Directions for this task >> Set down word for word each line from the one containing "-> [227,363,466,377] [38,380,494,394]" through the end of the records, both included. Do not copy any pictures.

Records for this exercise >>
· · ·

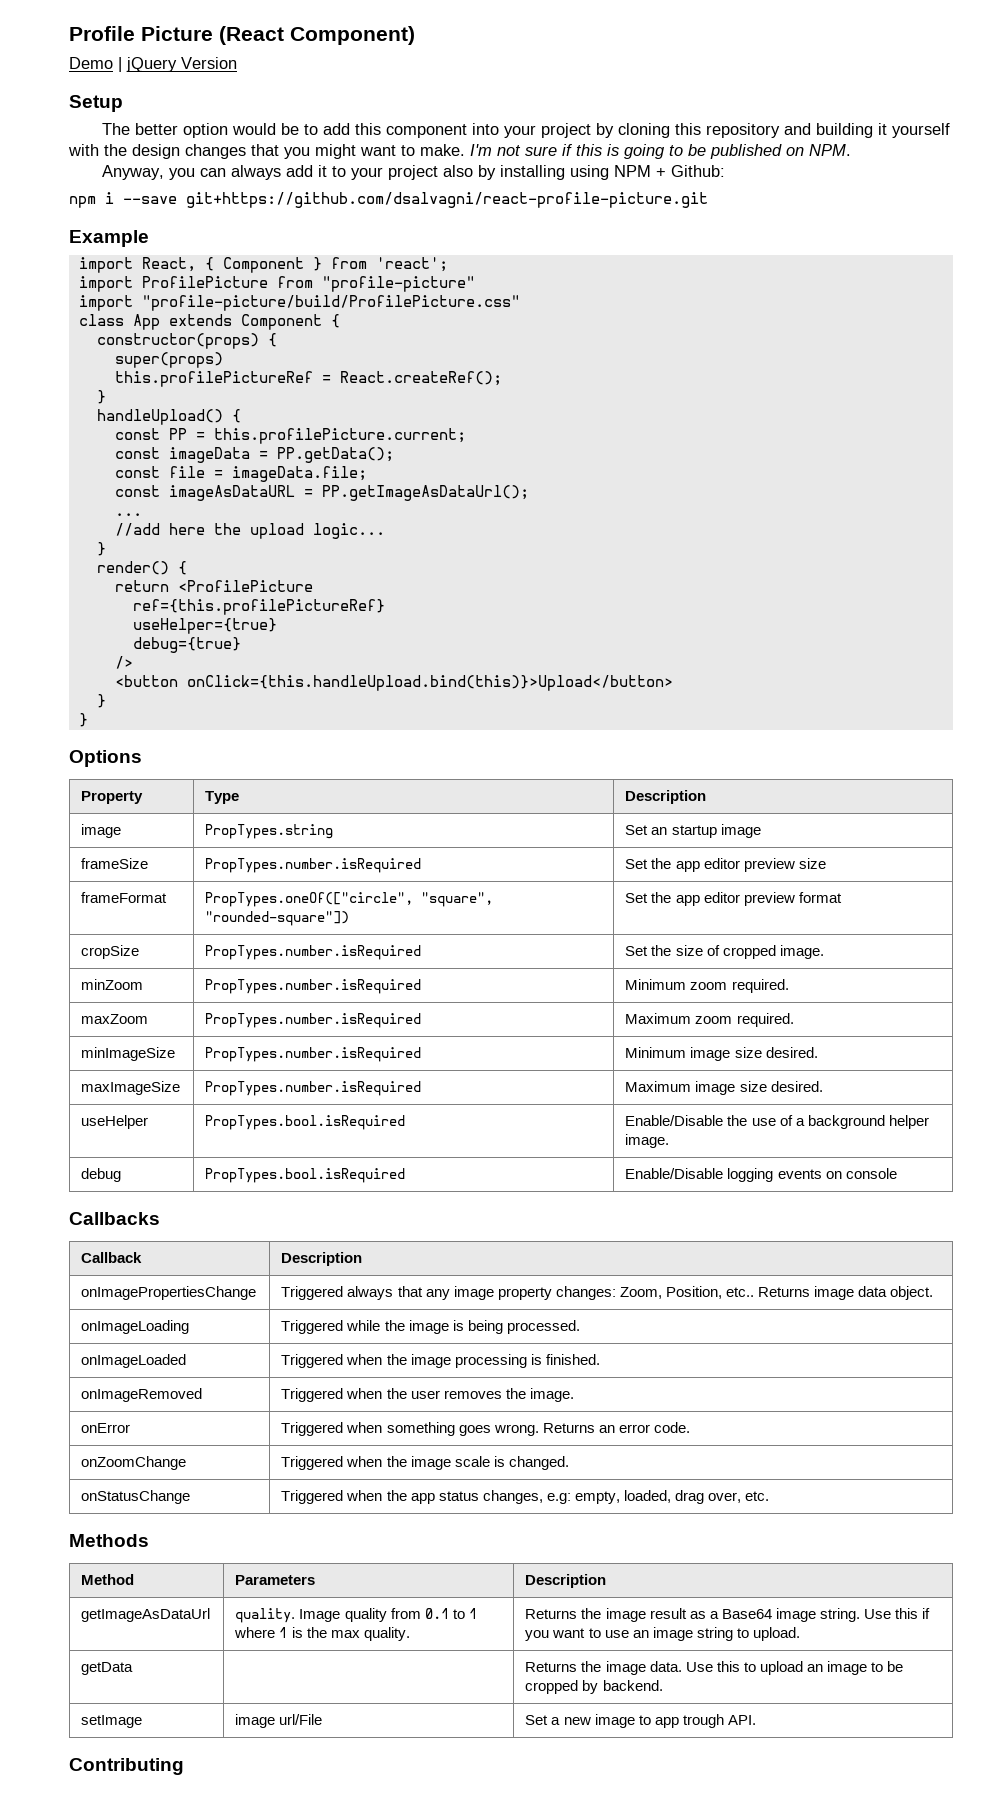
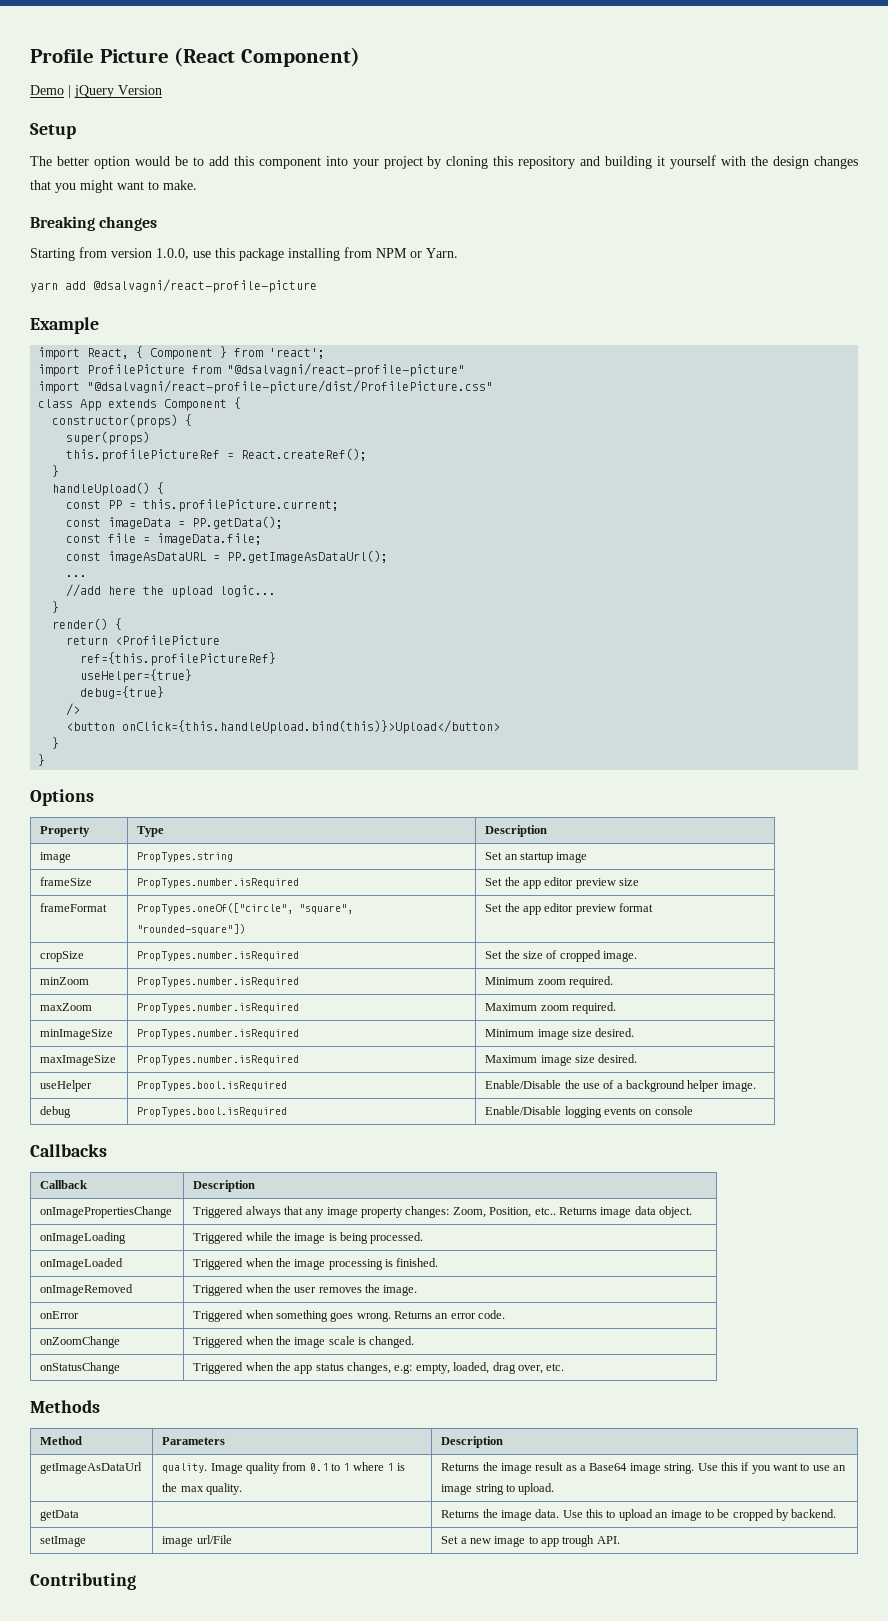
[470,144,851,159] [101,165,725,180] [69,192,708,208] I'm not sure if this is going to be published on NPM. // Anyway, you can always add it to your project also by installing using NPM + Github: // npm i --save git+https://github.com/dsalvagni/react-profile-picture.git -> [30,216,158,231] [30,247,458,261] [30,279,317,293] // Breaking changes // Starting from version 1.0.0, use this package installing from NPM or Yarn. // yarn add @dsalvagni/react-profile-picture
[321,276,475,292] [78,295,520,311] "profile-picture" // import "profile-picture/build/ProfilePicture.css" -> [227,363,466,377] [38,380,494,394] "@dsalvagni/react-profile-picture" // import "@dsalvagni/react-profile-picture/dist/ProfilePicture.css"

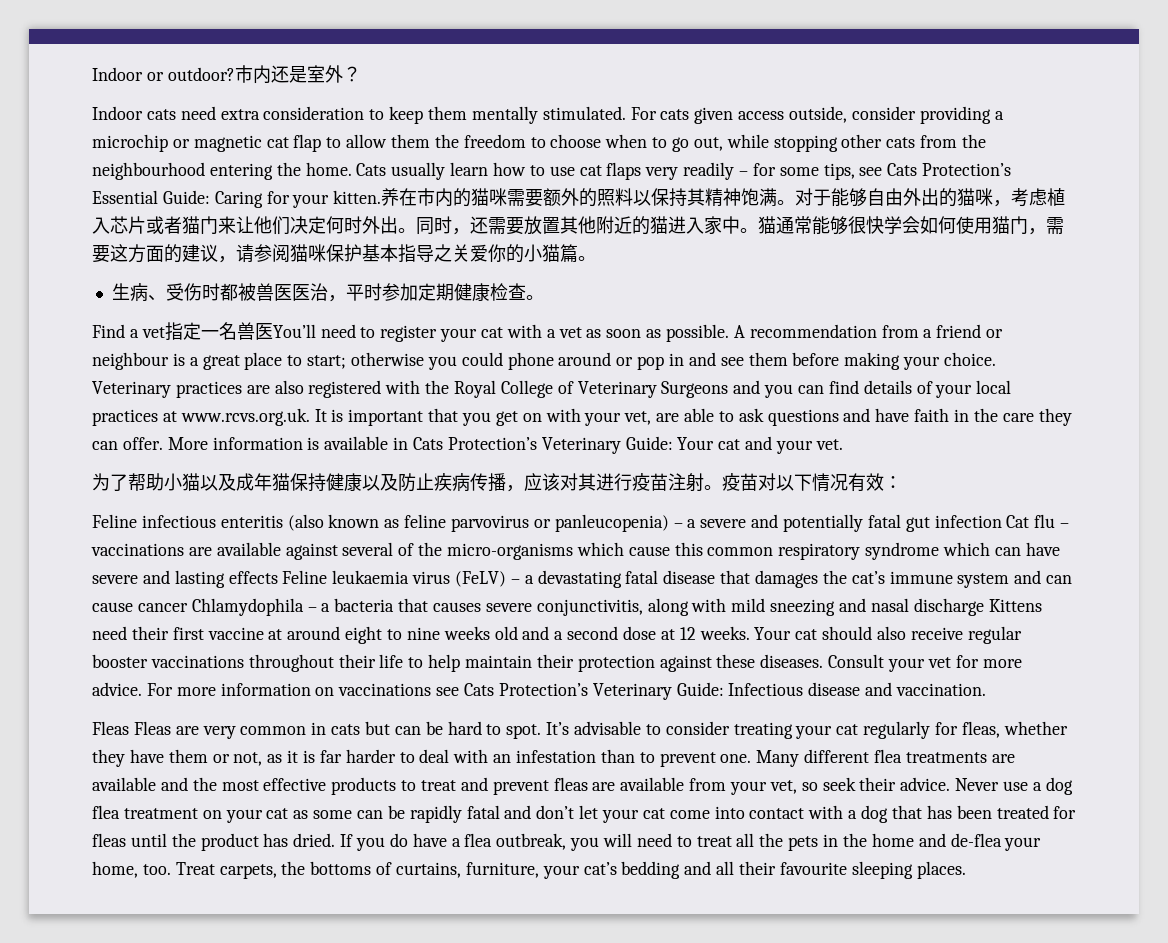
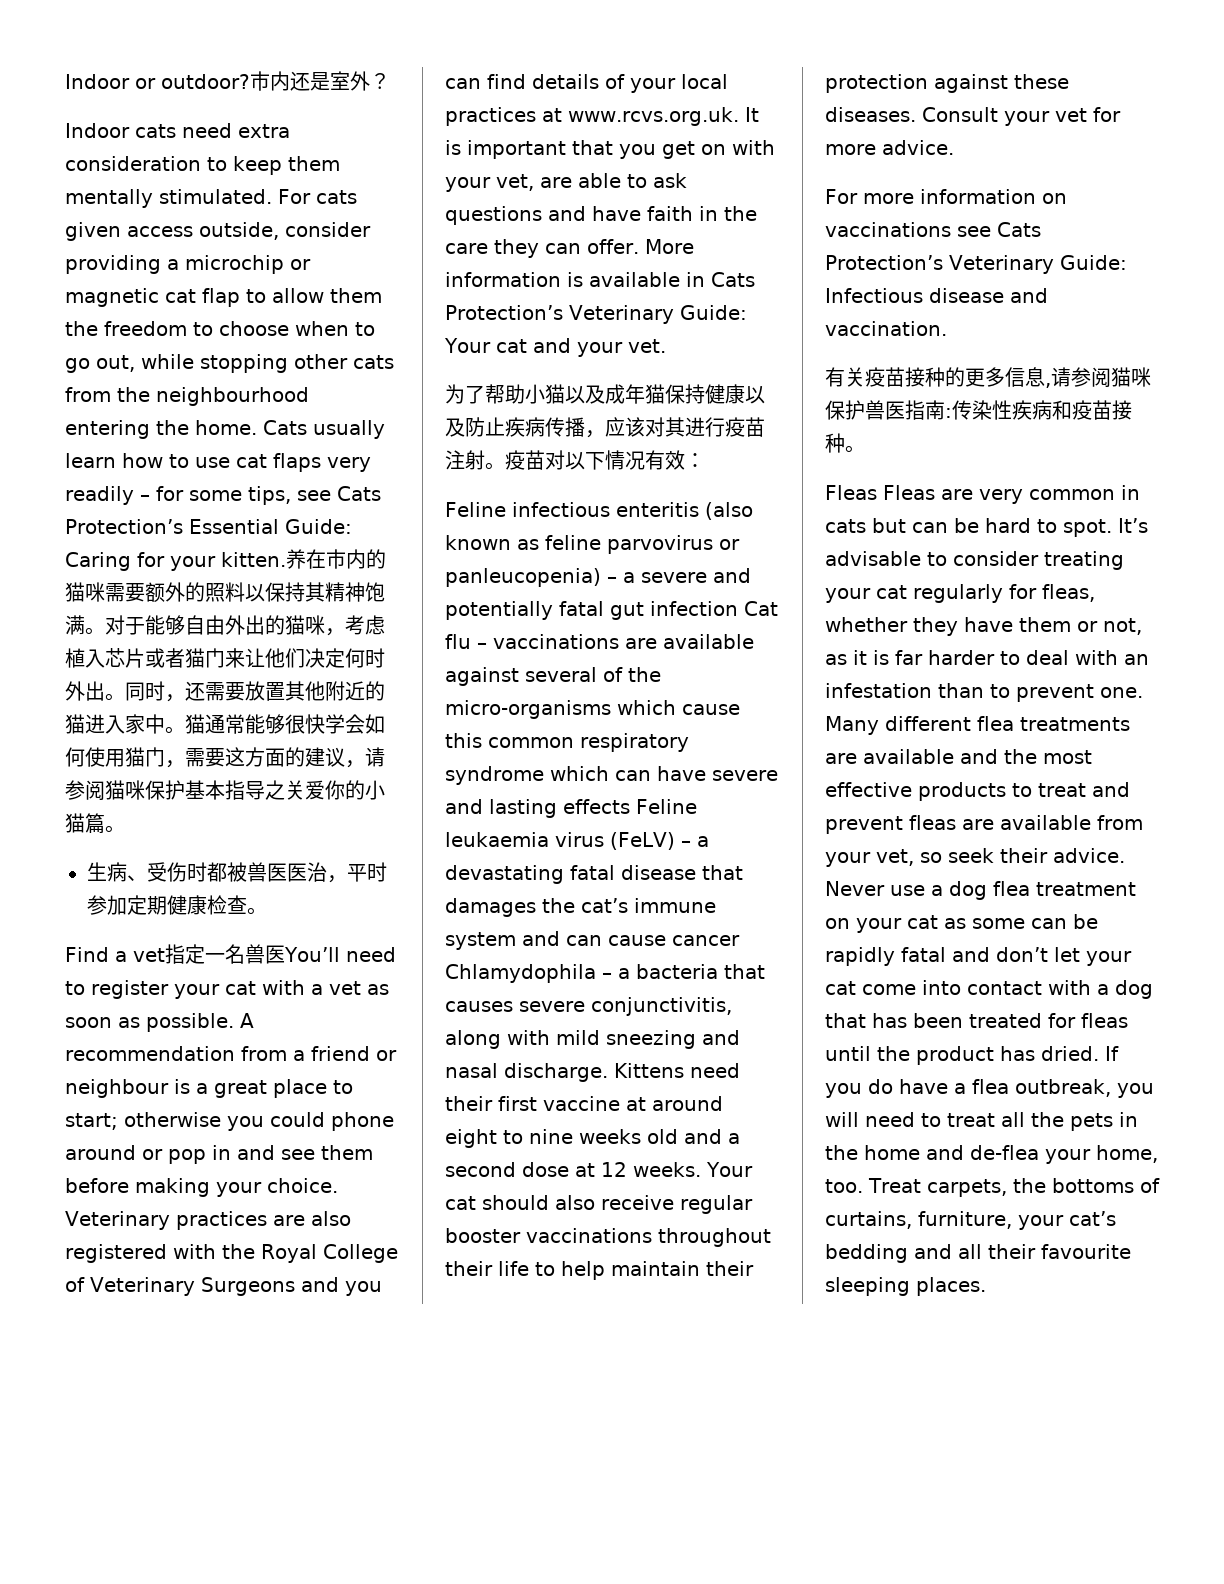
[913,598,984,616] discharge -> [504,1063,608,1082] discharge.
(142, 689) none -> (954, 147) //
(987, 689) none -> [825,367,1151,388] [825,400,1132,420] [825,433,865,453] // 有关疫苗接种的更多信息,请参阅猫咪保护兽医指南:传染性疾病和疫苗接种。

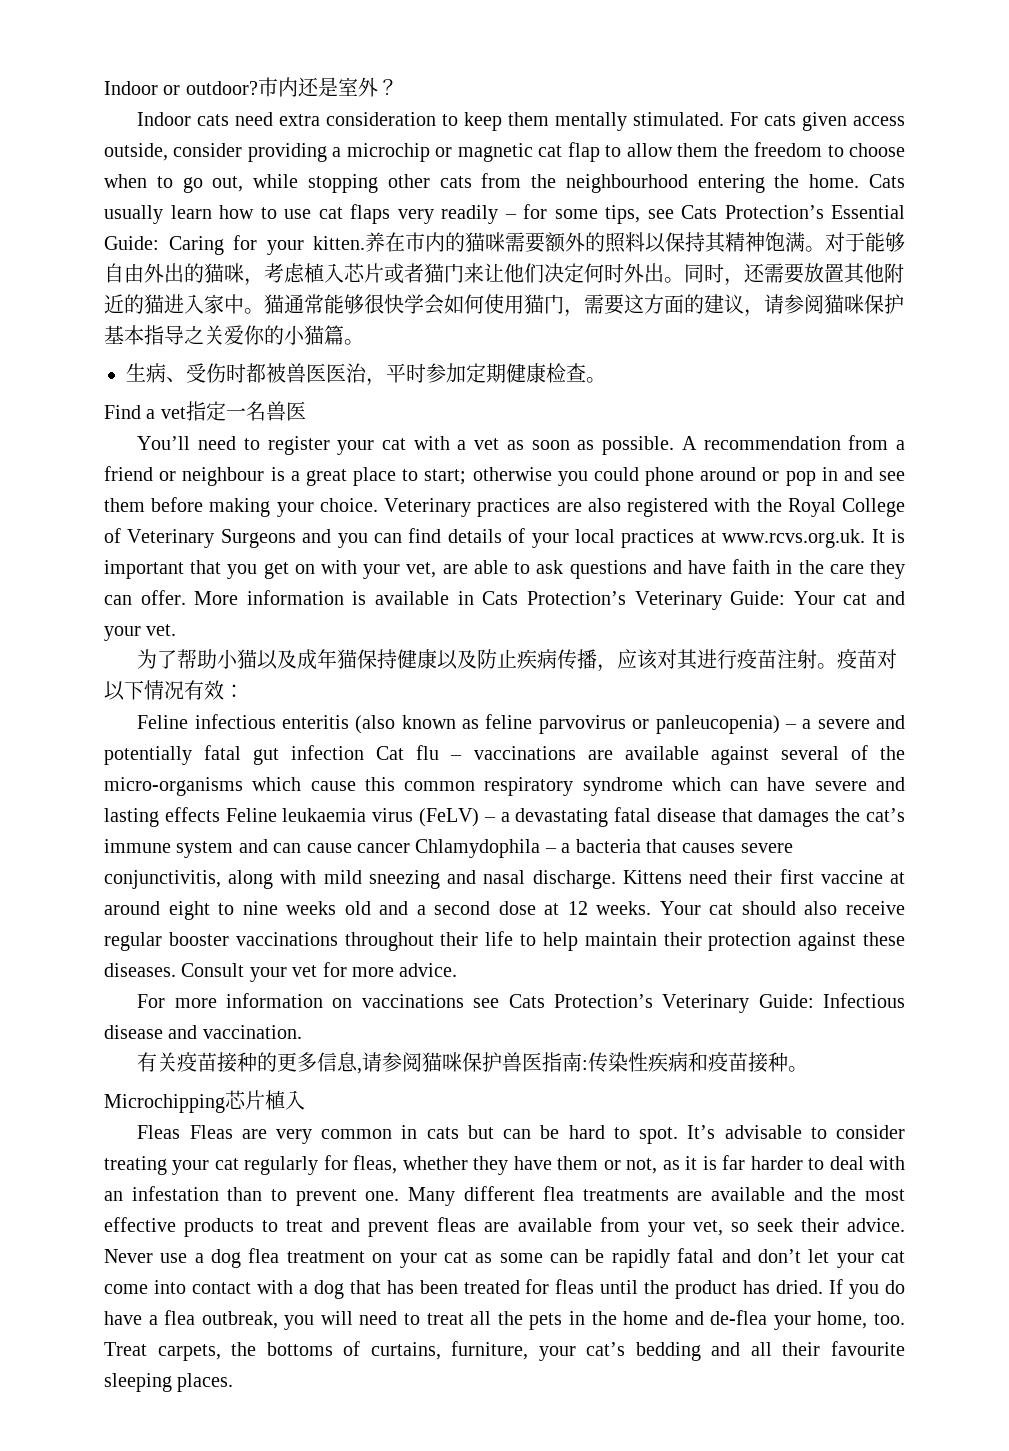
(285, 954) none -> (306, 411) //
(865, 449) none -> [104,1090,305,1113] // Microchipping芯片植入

· · ·

Result of this exercise >>
[321,276,475,292] [78,295,520,311] "profile-picture" // import "profile-picture/build/ProfilePicture.css" -> [227,363,466,377] [38,380,494,394] "@dsalvagni/react-profile-picture" // import "@dsalvagni/react-profile-picture/dist/ProfilePicture.css"

[913,598,984,616] discharge -> [504,1063,608,1082] discharge.
(142, 689) none -> (954, 147) //
(987, 689) none -> [825,367,1151,388] [825,400,1132,420] [825,433,865,453] // 有关疫苗接种的更多信息,请参阅猫咪保护兽医指南:传染性疾病和疫苗接种。

(285, 954) none -> (306, 411) //
(865, 449) none -> [104,1090,305,1113] // Microchipping芯片植入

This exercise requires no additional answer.